简体   繁体   English

如何在Python中仅从正​​则表达式中提取一个字符串?

[英]How to extract only one string from regex in Python?

I have been trying to build a simple account manager sort of application for myself using Python which will read SMS from my phone and extract information based on some regex patterns. 我一直在尝试使用Python为自己构建一个简单的帐户管理器应用程序,该应用程序将从手机读取SMS并根据某些正则表达式模式提取信息。

I wrote a complex regex pattern and tested the same on https://pythex.org/ . 我编写了一个复杂的regex模式,并在https://pythex.org/上进行了测试。 Example: 例:

Text: 1.00 is debited from ******1234  for food

Pattern: (account|a\/c|ac|from|acct|savings|credit in|ac\/|sb\-|acc|a\/c)(\s|\.|\-)*(no|number)*(\.|\s|:)*\s*(ending)*\s*(((n{1,}|x{1,}|[0-9]+|\*{1,}))+)\-*((n{1,}|x{1,}|[0-9]+|\*{1,}|\s))*\-*([0-9]*)

Result: from ******1234

However, when I try to do the same in Python using the str.extract() method, rather than getting a single result, I am getting a dataframe with a column for each group. 但是,当我尝试使用str.extract()方法在Python中执行相同操作时,而不是得到单个结果,而是获得一个数据组,其中每个组都有一列。

Python code looks like this: Python代码如下所示:

all_sms=pd.read_csv("all_sms.csv")

pattern = '(account|a\/c|ac|from|acct|savings|credit in|ac\/|sb\-|acc|a\/c)(\s|\.|\-)*(no|number)*(\.|\s|:)*\s*(ending)*\s*(((n{1,}|x{1,}|[0-9]+|\*{1,}))+)\-*((n{1,}|x{1,}|[0-9]+|\*{1,}|\s))*\-*([0-9]*)'

test = all_sms.extract(pattern, expand = False)

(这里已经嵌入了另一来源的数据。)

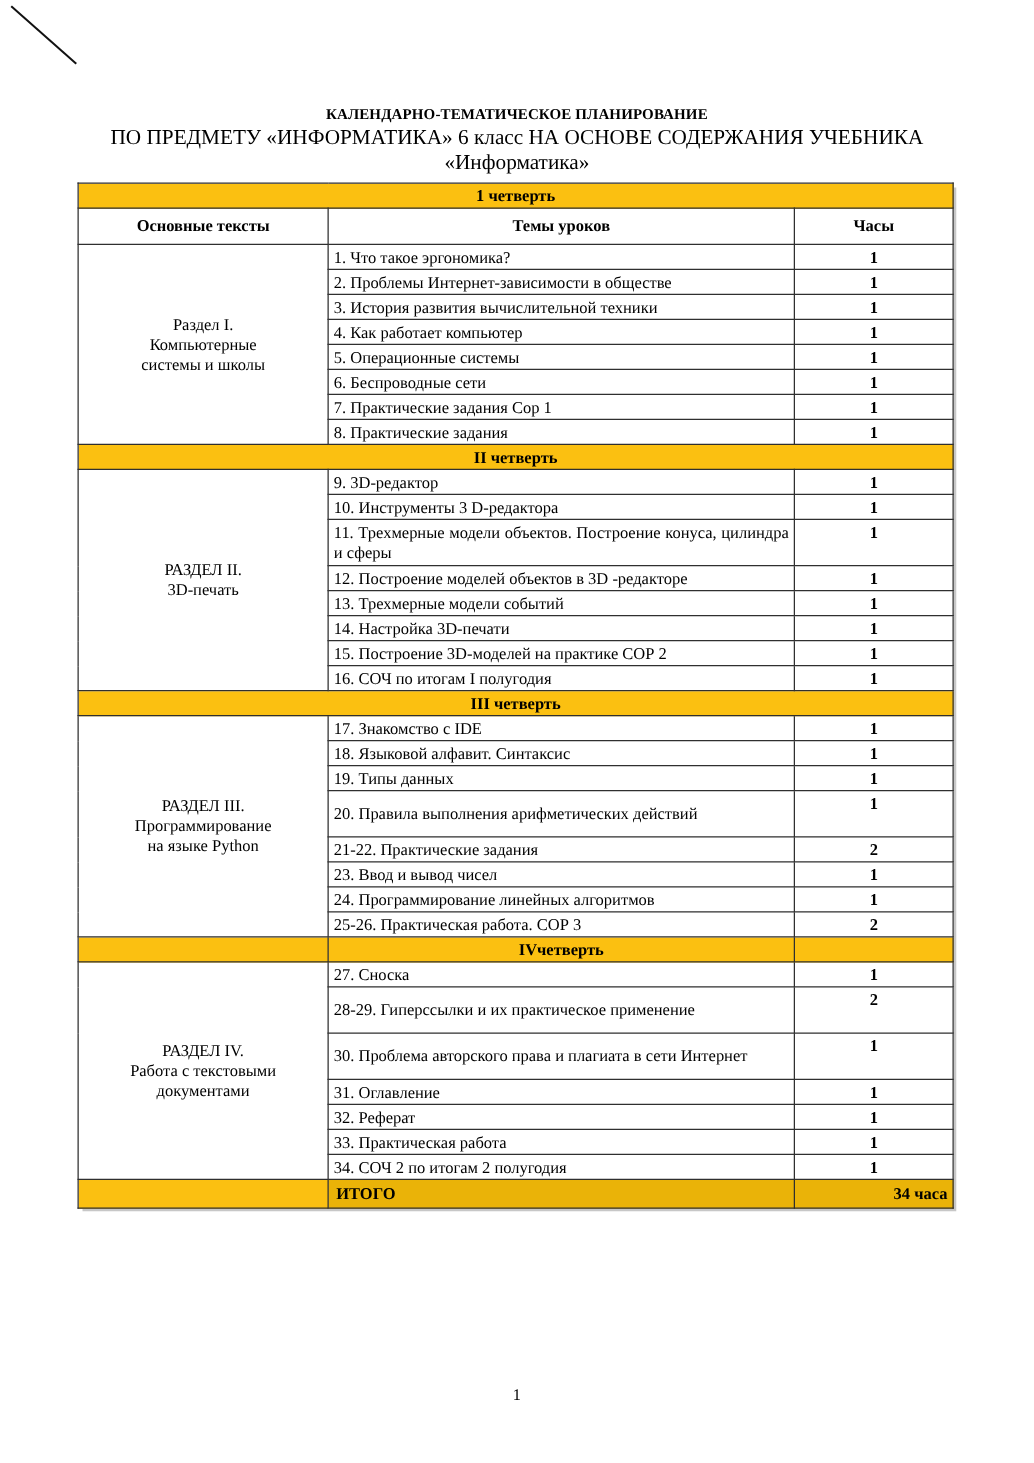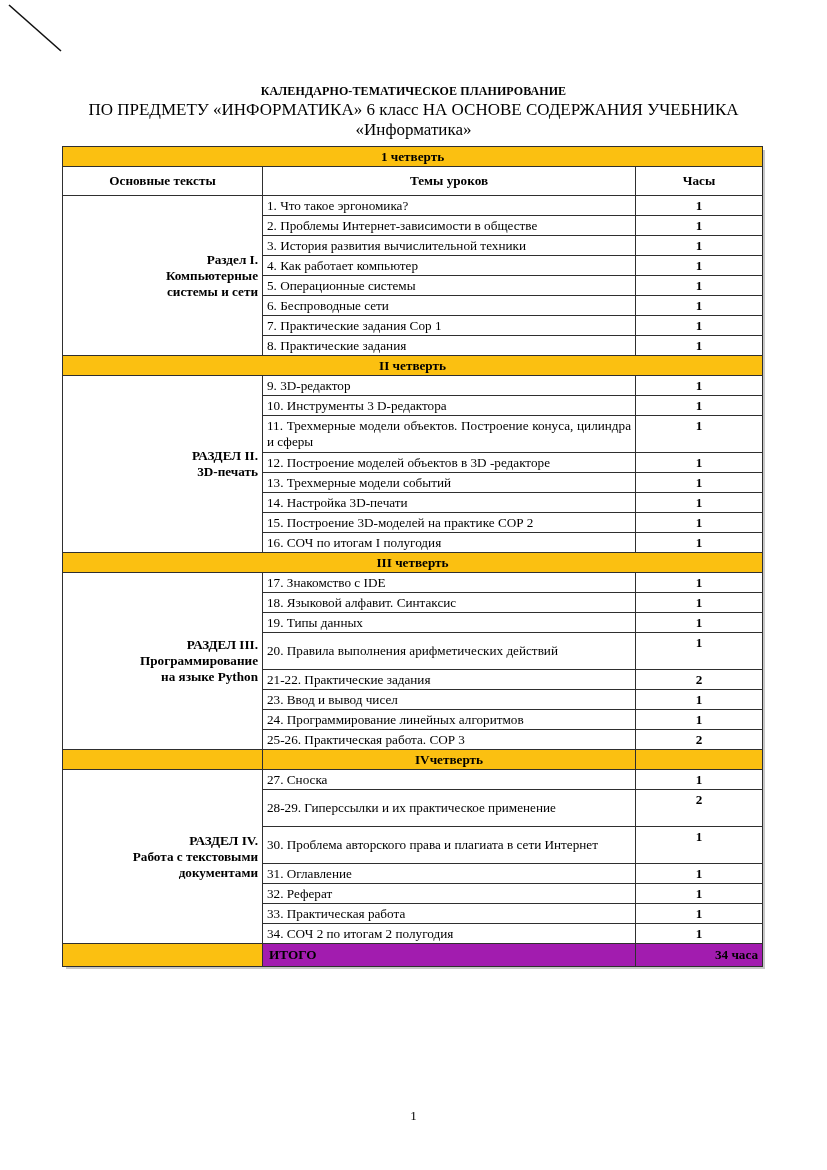--- a/index.html
+++ b/index.html
@@ -97,8 +97,8 @@
 
   
   .section-cell {
-    font-weight: bold;
-    text-align: right;
+    font-weight: normal;
+    text-align: center;
     font-size: 13.4px;
     line-height: 1.35;
   }

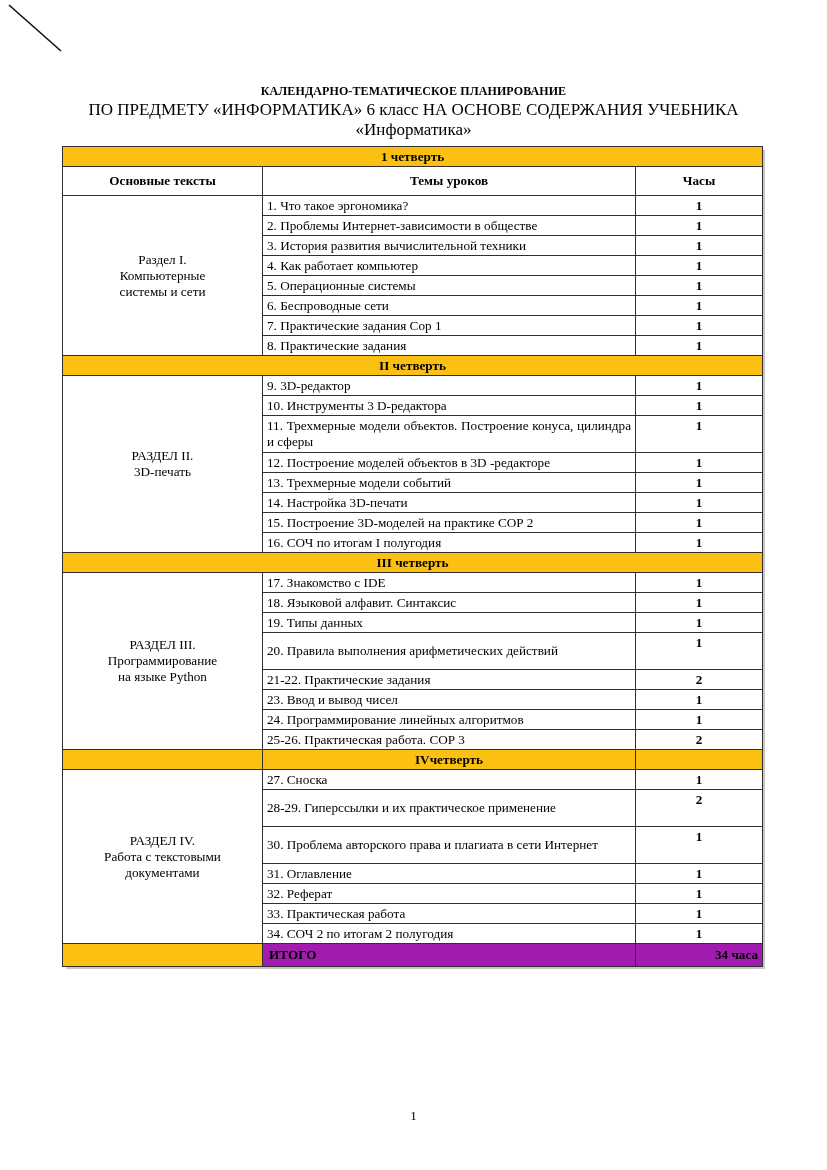--- a/index.html
+++ b/index.html
@@ -177,7 +177,7 @@
           <td class="section-cell" rowspan="8">
             <div>Раздел I.</div>
             <div>Компьютерные</div>
-            <div>системы и сети</div>
+            <div>системы и школы</div>
           </td>
           <td class="topic">1. Что такое эргономика?</td>
           <td class="hours">1</td>

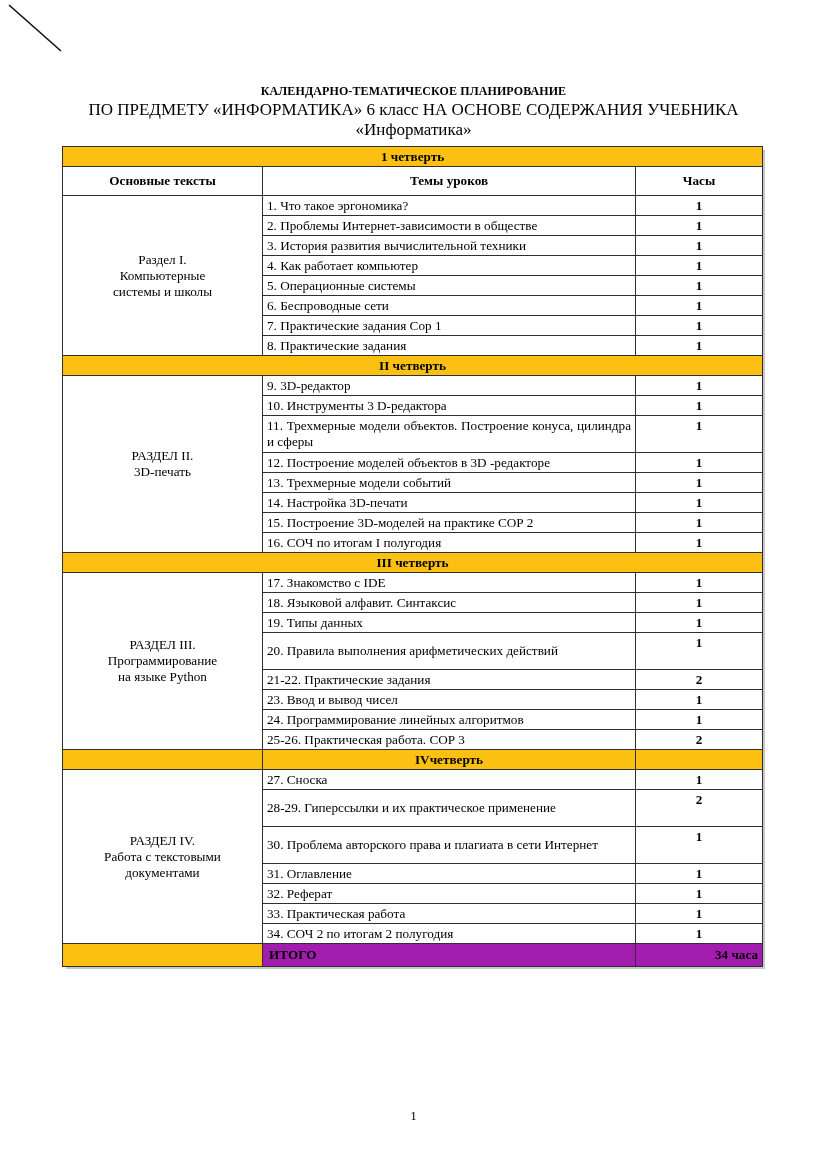--- a/index.html
+++ b/index.html
@@ -123,7 +123,7 @@
 
   
   .total td {
-    background: #a21caf;
+    background: #eab308;
     font-weight: bold;
     font-size: 13.6px;
     height: 20px;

Output of the python code for the message above: 上面消息的python代码输出:

0           from
1               
2            NaN
3            NaN
4            NaN
5     ******1234
6           1234
7           1234
8               
9               
10              

I am very new to Python and trying to learn by hands-on experience, it would be really helpful if someone can point out where I am going wrong with this? 我是Python的新手,并尝试通过实践经验学习,如果有人可以指出我对此有何误解,那将真的很有帮助。

Before diving into your regex pattern you should understand why you are using pandas. 在深入研究正则表达式模式之前,您应该了解为什么要使用熊猫。 Pandas is suitable for data analysis (thus suitable for your problem) but seems like an overkill here. 熊猫适合进行数据分析(因此适合您的问题),但在这里似乎有些过头了。

If you are a beginner I advice you to stick with pure python not because pandas is complicated but because knowing the python standard library will help you in the long run. 如果您是初学者,我建议您坚持使用纯python,不是因为pandas很复杂,而是因为了解python标准库从长远来看会为您提供帮助。 If you skip the basics now this may hurt you in the long run. 如果您现在跳过基础知识,从长远来看可能会伤害您。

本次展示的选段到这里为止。